DG Comics: Semi-Automatically Authoring Graph Comics for Dynamic Graphs
Joohee Kim, Hyunwook Lee, Duc M. Nguyen, Minjeong Shin, Bum Chul Kwon, Sungahn Ko, Niklas Elmqvist
TL;DR
DG Comics introduces a semi-automatic authoring tool that converts dynamic graphs into narrative graph comics via a causality-preserving hierarchical clustering. The system provides multiple views (Summary, Graph Comic, Timeline, Community) and rich editing tools, enabling analysts to balance automation with editorial control. A causality-aware clustering backbone together with a GED-based similarity measure underpins automatic panel generation, while user studies and expert feedback validate usefulness and reveal paths for scalability and data-preprocessing enhancements.

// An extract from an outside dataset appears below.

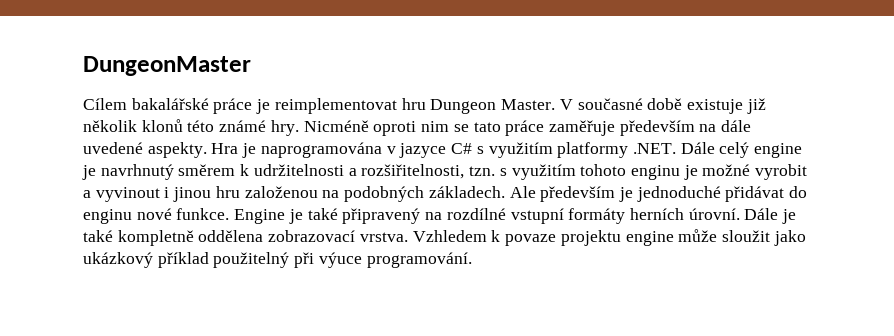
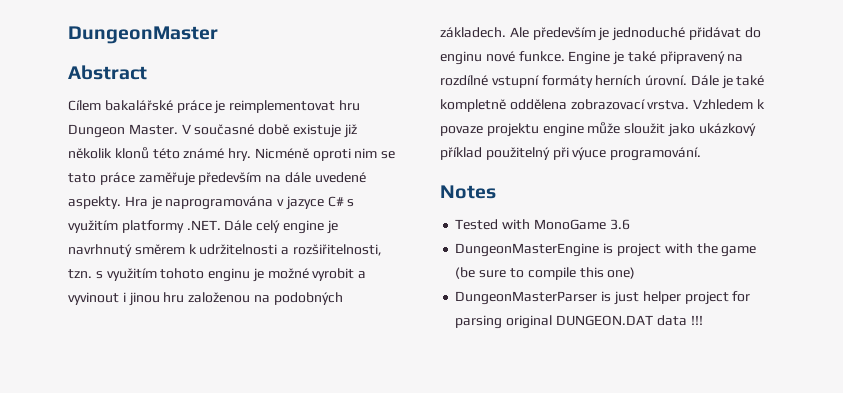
(251, 66) none -> [68,65,147,80] // Abstract
(472, 260) none -> [440,185,496,199] [455,219,630,230] [455,243,757,257] [455,267,636,280] [455,291,751,305] [455,315,703,329] // Notes // Tested with MonoGame 3.6 // DungeonMasterEngine is project with the game (be sure to compile this one) // DungeonMasterParser is just helper project for parsing original DUNGEON.DAT data !!!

The work demonstrates the practicality of data-driven storytelling for dynamic networks and outlines concrete future work to broaden applicability across domains and improve usability.
Abstract
Comics are an effective method for sequential data-driven storytelling, especially for dynamic graphs -- graphs whose vertices and edges change over time. However, manually creating such comics is currently time-consuming, complex, and error-prone. In this paper, we propose DG Comics, a novel comic authoring tool for dynamic graphs that allows users to semi-automatically build and annotate comics. The tool uses a newly developed hierarchical clustering algorithm to segment consecutive snapshots of dynamic graphs while preserving their chronological order. It also presents rich information on both individuals and communities extracted from dynamic graphs in multiple views, where users can explore dynamic graphs and choose what to tell in comics. For evaluation, we provide an example and report the results of a user study and an expert review.